Sell the Collateral. Lender shall have full power to sell, lease, transfer, or otherwise
deal with the Collateral or proceeds thereof in Lender’s own name or that of Grantor.
Lender may sell the Collateral at public auction or private sale. Unless the Collateral
threatens to decline speedily in value or is of a type customarily sold on a recognized
market, Lender will give Grantor, and other persons as required by law, reasonable notice
of the time and place of any public sale, or the time after which any private sale or any
other disposition of the Collateral is to be made. However, no notice need be provided to
any person who, after Event of Default occurs, enters into and authenticates an agreement
waiving that person’s right to notification of sale. The requirements of reasonable notice
shall be met if such notice is given at least ten (10) days before the time of the sale or
disposition. All expenses relating to the disposition of the Collateral, including without
limitation the expenses of retaking, holding, insuring, preparing for sale and selling the
Collateral, shall become a part of the Indebtedness secured by this Agreement and shall be
payable on demand, with interest at the Note rate from date of expenditure until repaid.

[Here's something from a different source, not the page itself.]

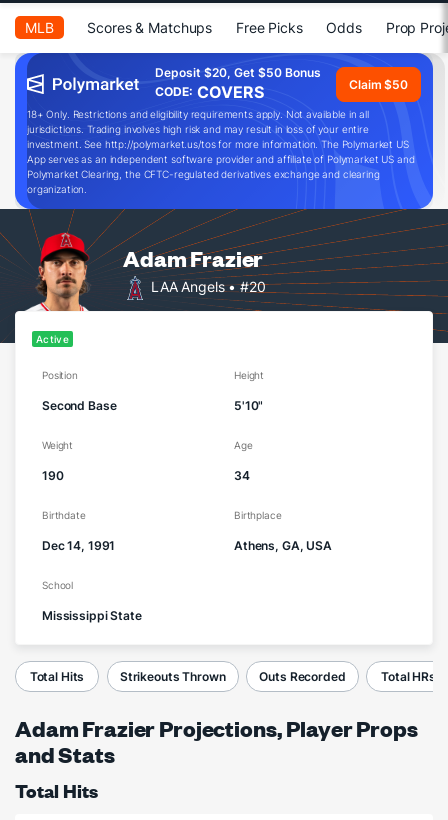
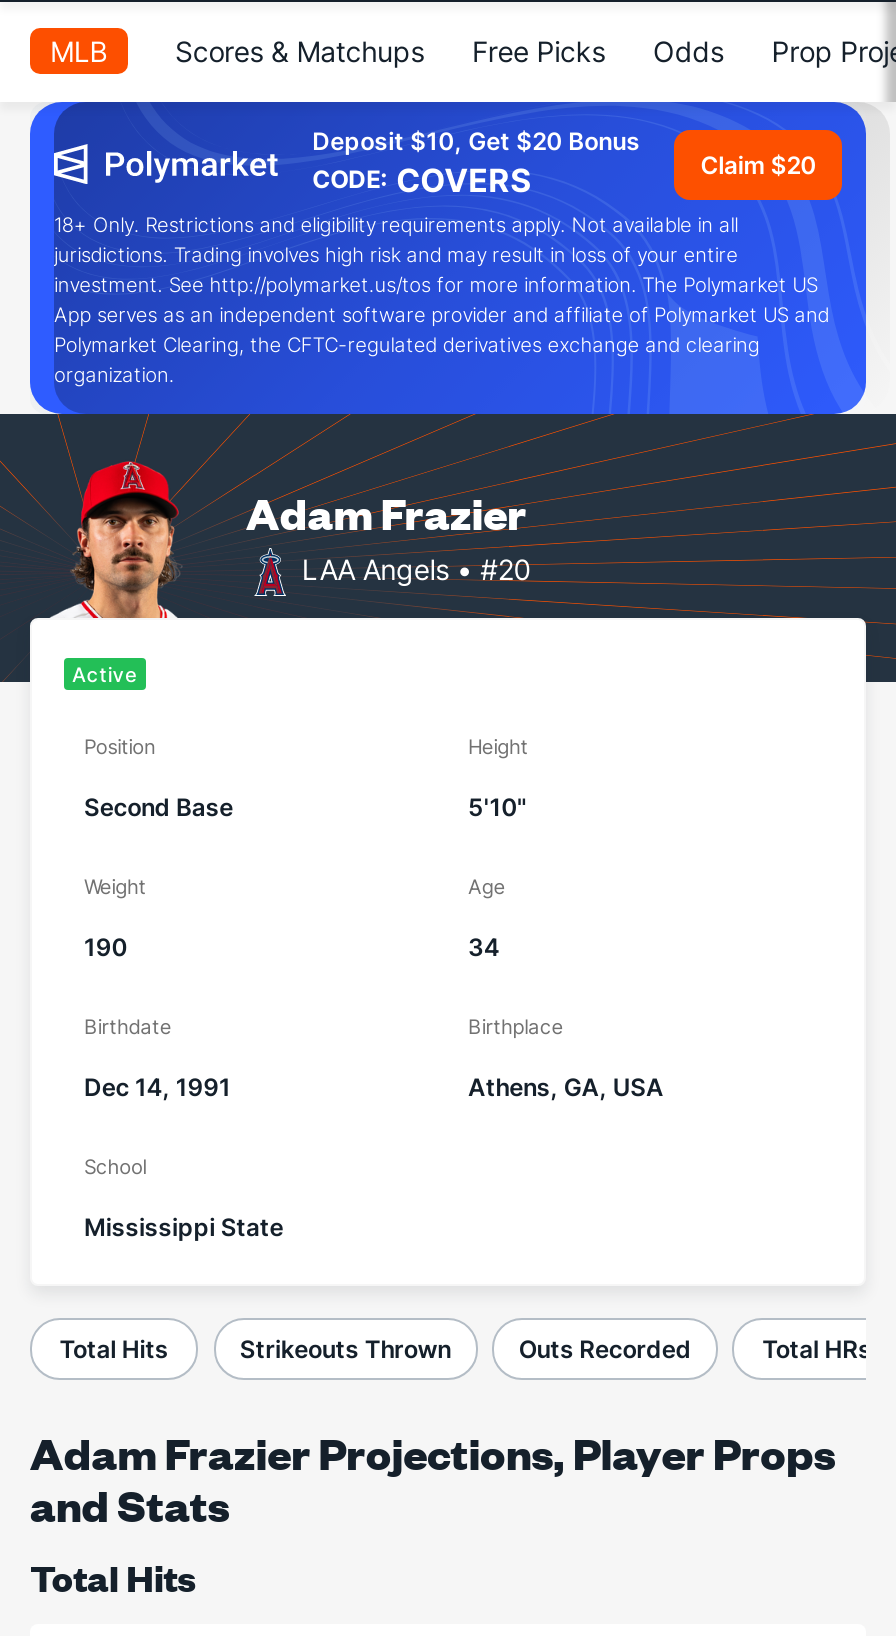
[155,65,321,80] Deposit $20, Get $50 Bonus -> [312,126,640,156] Deposit $10, Get $20 Bonus
[349,76,408,92] Claim $50 -> [700,149,816,179] Claim $20

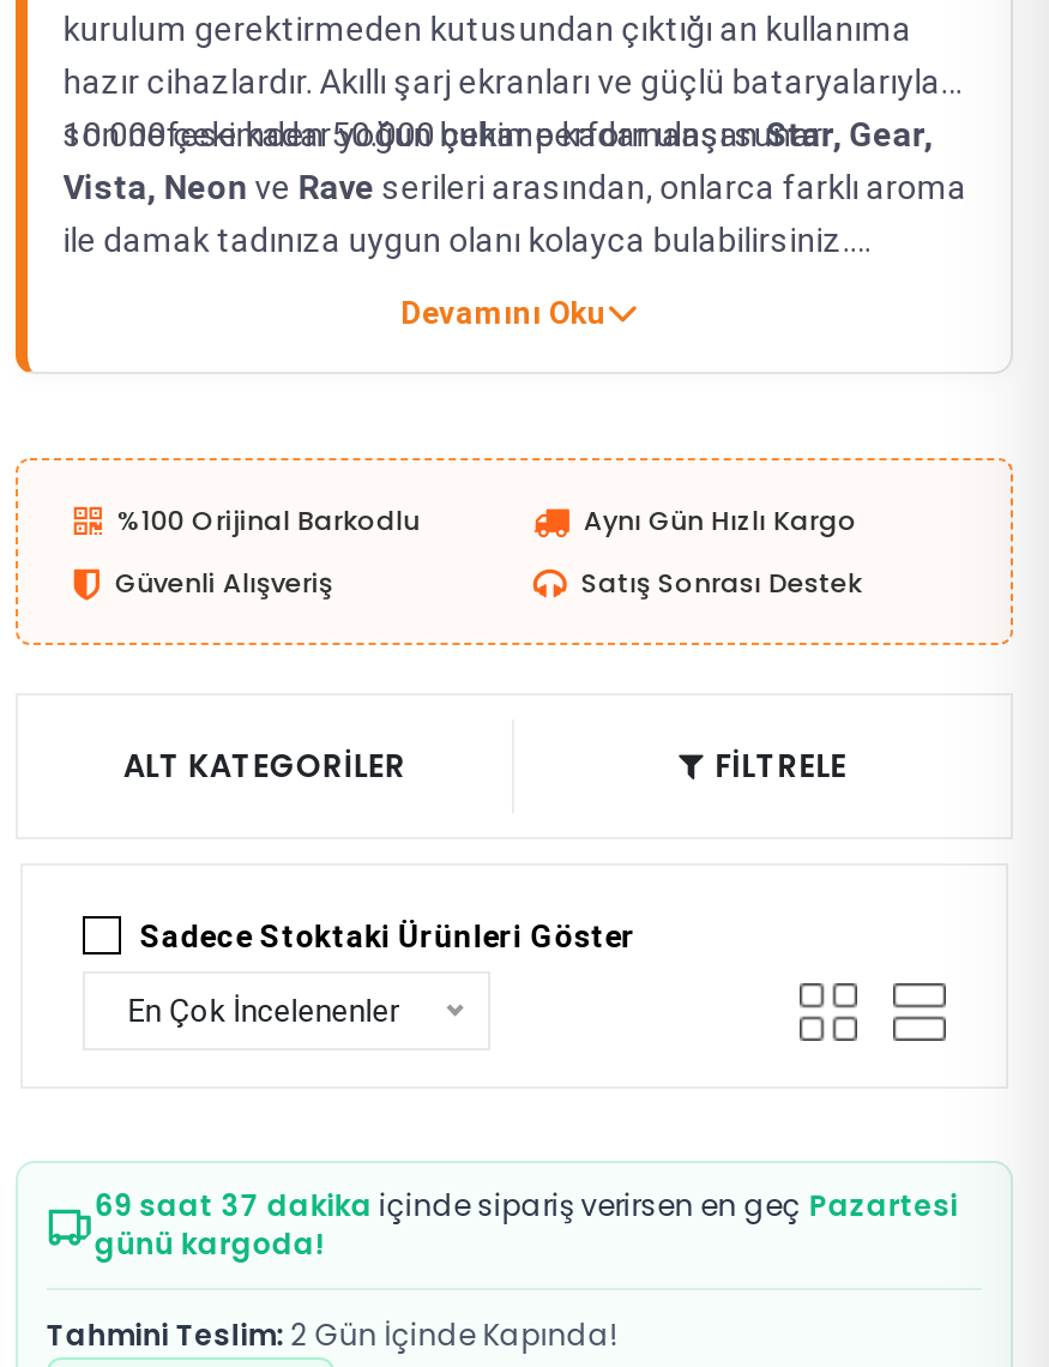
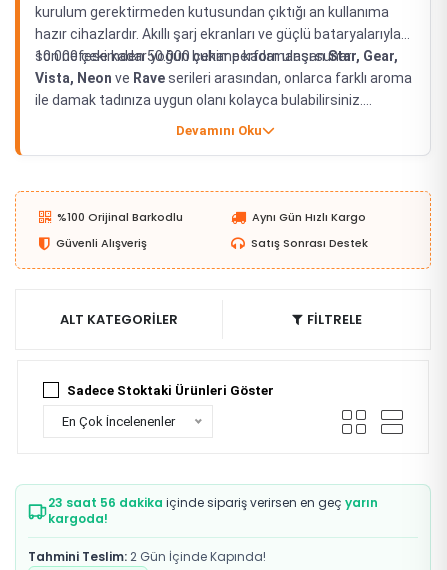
[94,1185,957,1264] 69 saat 37 dakika içinde sipariş verirsen en geç Pazartesi | günü kargoda! -> [48,494,378,527] 23 saat 56 dakika içinde sipariş verirsen en geç yarın | kargoda!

Appoint Receiver. Lender shall
have the right to have a receiver appointed to take
possession of all or any part of the Collateral, with the power to protect and preserve the
Collateral, to operate the Collateral preceding foreclosure or sale, and to collect the
Rents from the Collateral and apply the proceeds, over and above the cost of the
receivership, against the Indebtedness. The receiver may serve without bond if permitted, by
law. Lender’s right to the appointment of a receiver shall exist whether or not the
apparent value of the Collateral exceeds the Indebtedness by a substantial amount.
Employment by Lender shall not disqualify a person from serving as a receiver.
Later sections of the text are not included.